Web page revision data:
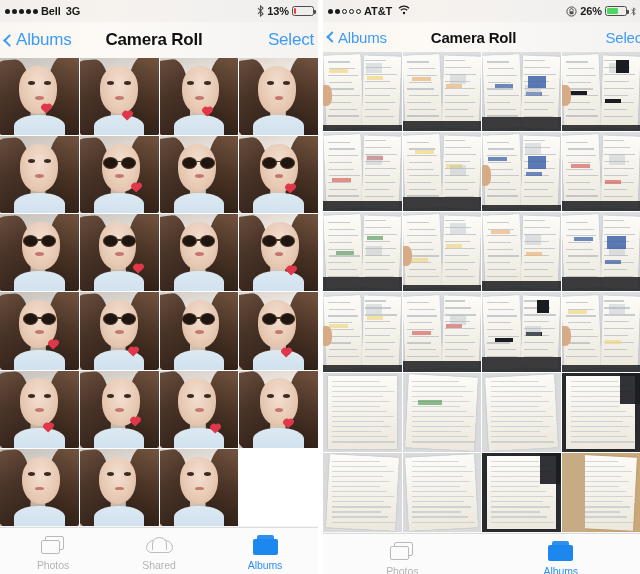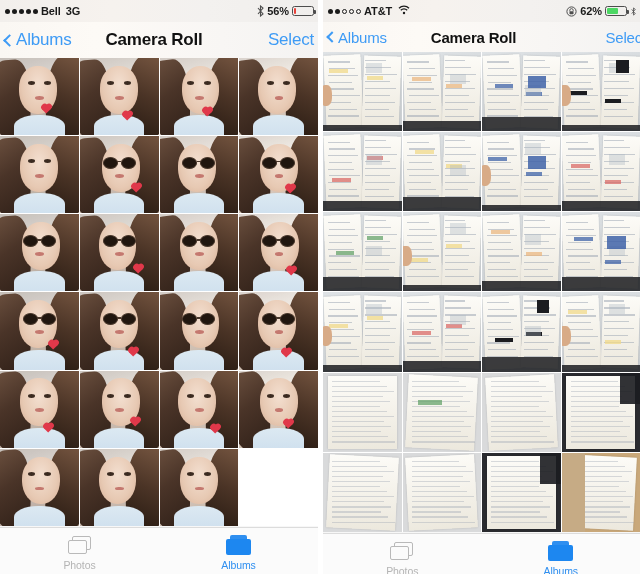--- a/index.html
+++ b/index.html
@@ -163,7 +163,7 @@
         <svg width="7" height="12" viewBox="0 0 7 12">
           <path d="M1 3 L6 9 L3.5 11 L3.5 1 L6 3 L1 9" fill="none" stroke="#4d4d4d" stroke-width="1.1"></path>
         </svg>
-        <span class="pct">56%</span>
+        <span class="pct">13%</span>
         <span class="batt">
           <span class="batt-fill" id="L-batt" style="width: 13%; background: rgb(232, 65, 58);"></span>
         </span>

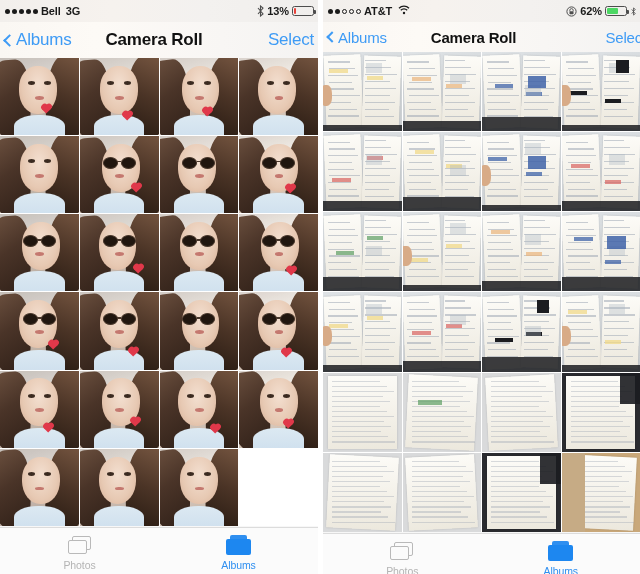--- a/index.html
+++ b/index.html
@@ -534,7 +534,7 @@
           <path d="M3.8 5.3 v-1 a1.7 1.7 0 0 1 3.4 0 v1" fill="none" stroke="#4d4d4d" stroke-width=".9"></path>
           <rect x="3.5" y="5.2" width="4" height="3" rx=".6" fill="#4d4d4d"></rect>
         </svg>
-        <span class="pct">62%</span>
+        <span class="pct">26%</span>
         <span class="batt">
           <span class="batt-fill" id="R-batt" style="width: 62%; background: rgb(76, 215, 99);"></span>
         </span>

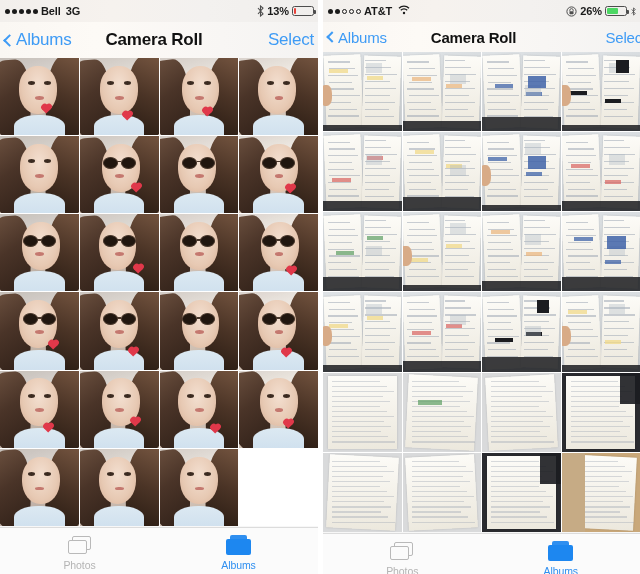--- a/index.html
+++ b/index.html
@@ -493,6 +493,15 @@
             </span>
           </span>
           <span class="tab-label">Photos</span>
+        </div>
+        <div class="tab">
+          <span class="tab-icon">
+            <span class="ico-cloud">
+              <i class="c"></i>
+              <i class="b"></i>
+            </span>
+          </span>
+          <span class="tab-label">Shared</span>
         </div>
         <div class="tab active">
           <span class="tab-icon">

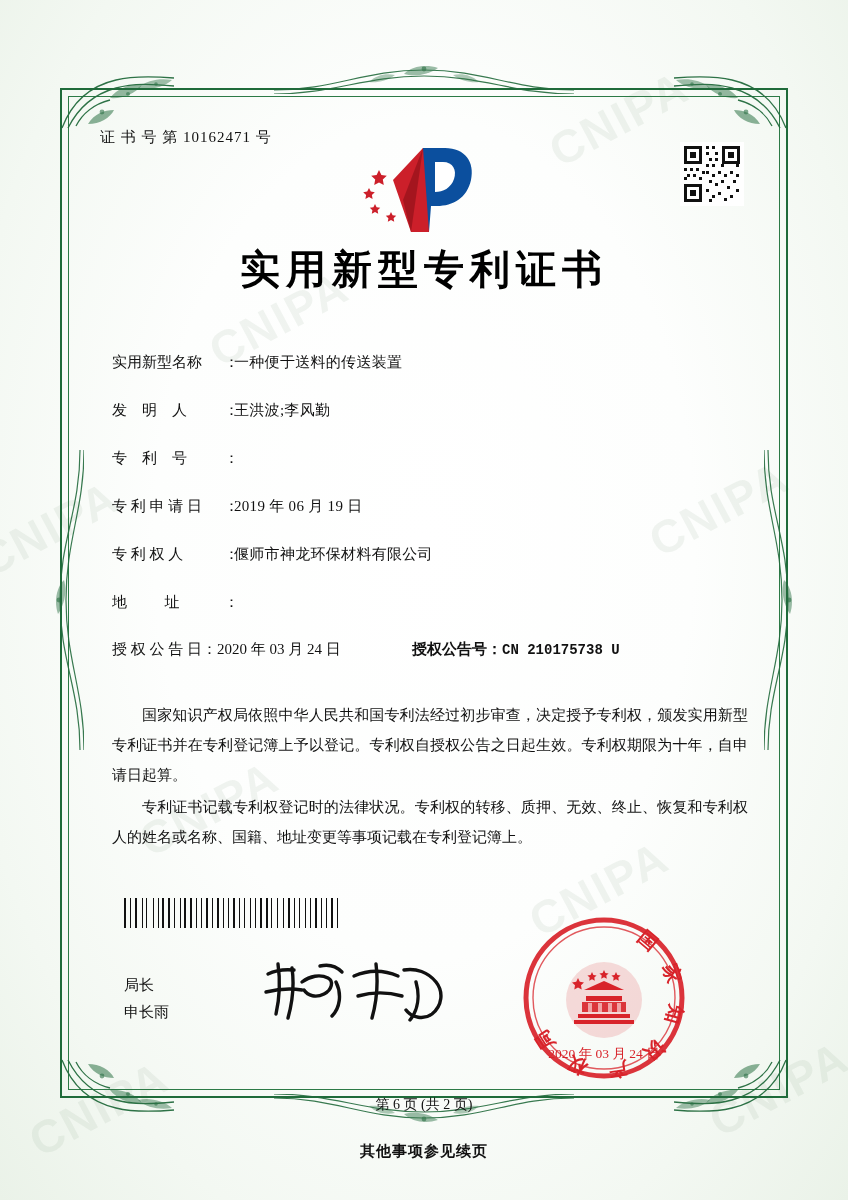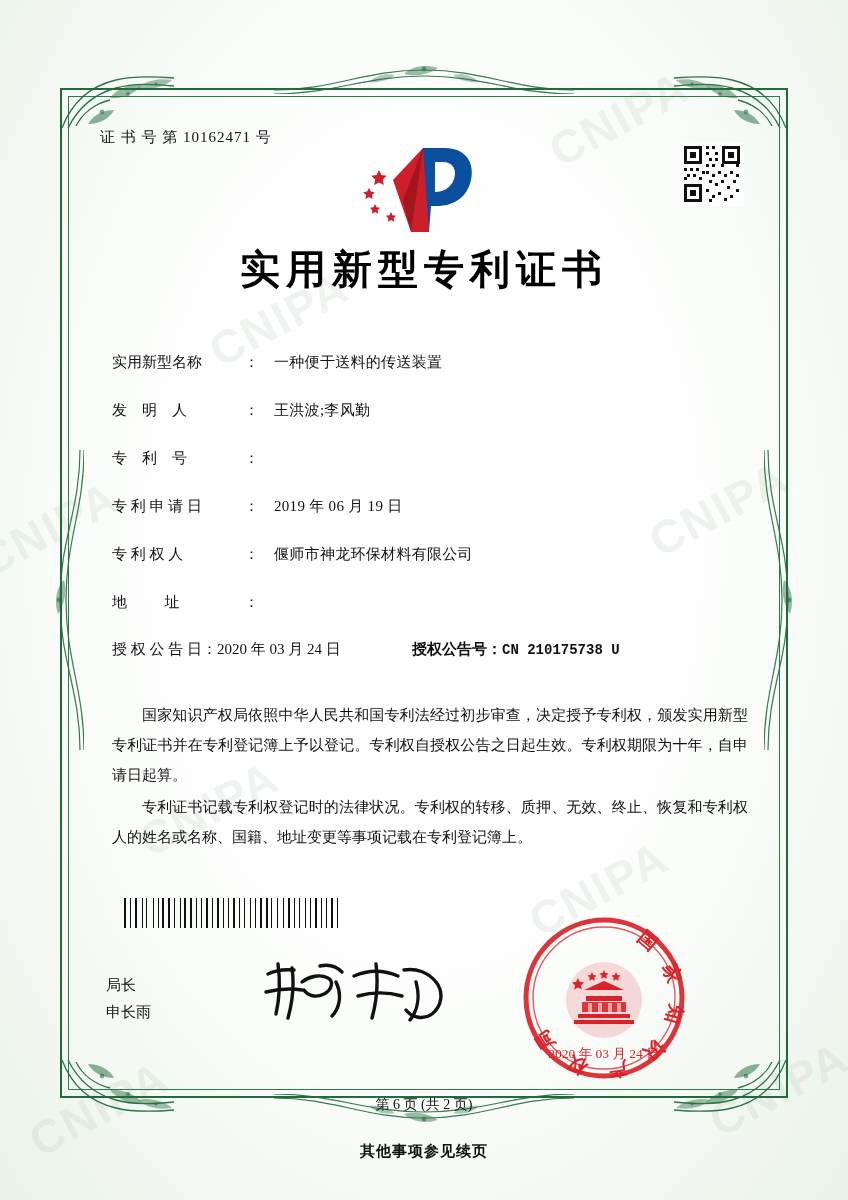--- a/index.html
+++ b/index.html
@@ -142,7 +142,6 @@
     align-items: center;
     margin-bottom: 27px;
     line-height: 1.4;
-    gap: 20px;
   }
   .field-label {
     width: 112px;

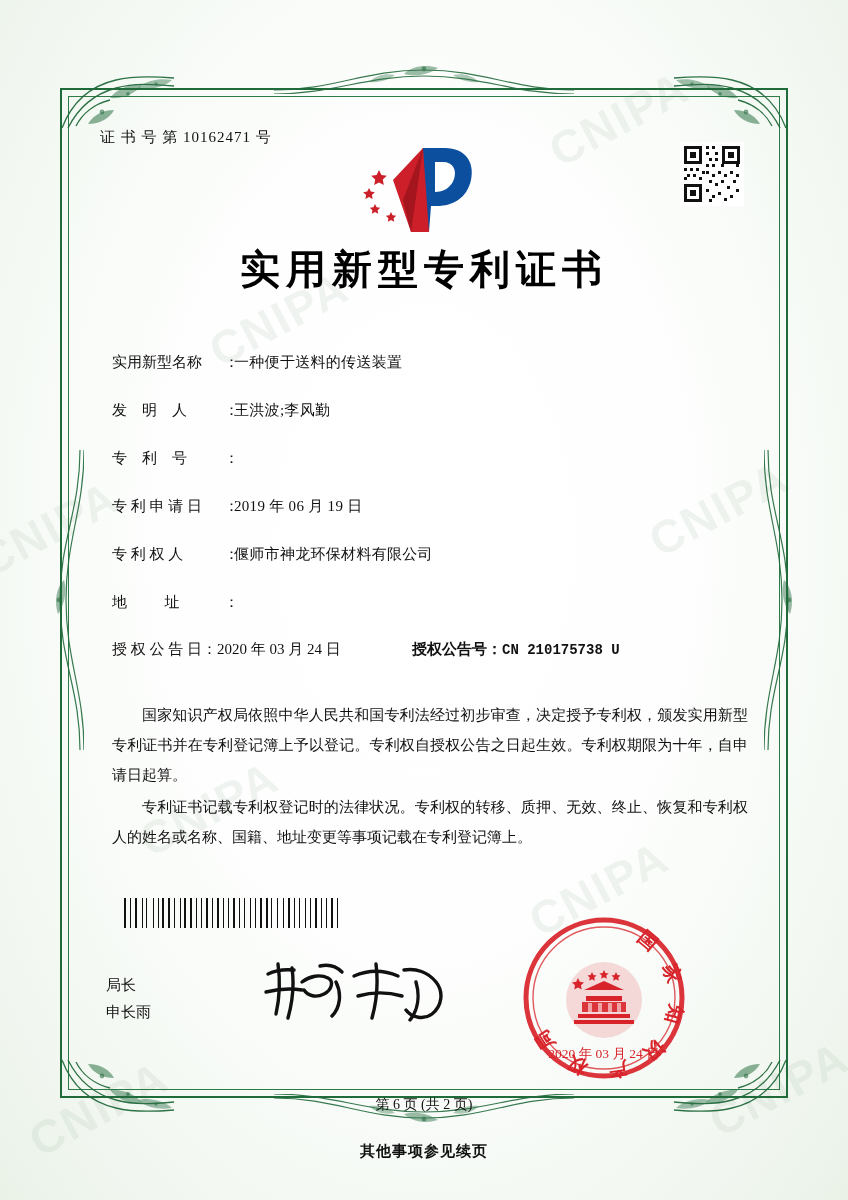--- a/index.html
+++ b/index.html
@@ -197,7 +197,7 @@
   
   .sign-label {
     position: absolute;
-    left: 106px;
+    left: 124px;
     top: 972px;
     font-size: 15px;
     line-height: 27px;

**TRY IT:** Please write out every record above exactly, but leave the pictures out.

**EXERCISE ANSWER:**
--- a/index.html
+++ b/index.html
@@ -163,7 +163,7 @@
         <svg width="7" height="12" viewBox="0 0 7 12">
           <path d="M1 3 L6 9 L3.5 11 L3.5 1 L6 3 L1 9" fill="none" stroke="#4d4d4d" stroke-width="1.1"></path>
         </svg>
-        <span class="pct">56%</span>
+        <span class="pct">13%</span>
         <span class="batt">
           <span class="batt-fill" id="L-batt" style="width: 13%; background: rgb(232, 65, 58);"></span>
         </span>

--- a/index.html
+++ b/index.html
@@ -534,7 +534,7 @@
           <path d="M3.8 5.3 v-1 a1.7 1.7 0 0 1 3.4 0 v1" fill="none" stroke="#4d4d4d" stroke-width=".9"></path>
           <rect x="3.5" y="5.2" width="4" height="3" rx=".6" fill="#4d4d4d"></rect>
         </svg>
-        <span class="pct">62%</span>
+        <span class="pct">26%</span>
         <span class="batt">
           <span class="batt-fill" id="R-batt" style="width: 62%; background: rgb(76, 215, 99);"></span>
         </span>

--- a/index.html
+++ b/index.html
@@ -493,6 +493,15 @@
             </span>
           </span>
           <span class="tab-label">Photos</span>
+        </div>
+        <div class="tab">
+          <span class="tab-icon">
+            <span class="ico-cloud">
+              <i class="c"></i>
+              <i class="b"></i>
+            </span>
+          </span>
+          <span class="tab-label">Shared</span>
         </div>
         <div class="tab active">
           <span class="tab-icon">

--- a/index.html
+++ b/index.html
@@ -142,7 +142,6 @@
     align-items: center;
     margin-bottom: 27px;
     line-height: 1.4;
-    gap: 20px;
   }
   .field-label {
     width: 112px;

--- a/index.html
+++ b/index.html
@@ -197,7 +197,7 @@
   
   .sign-label {
     position: absolute;
-    left: 106px;
+    left: 124px;
     top: 972px;
     font-size: 15px;
     line-height: 27px;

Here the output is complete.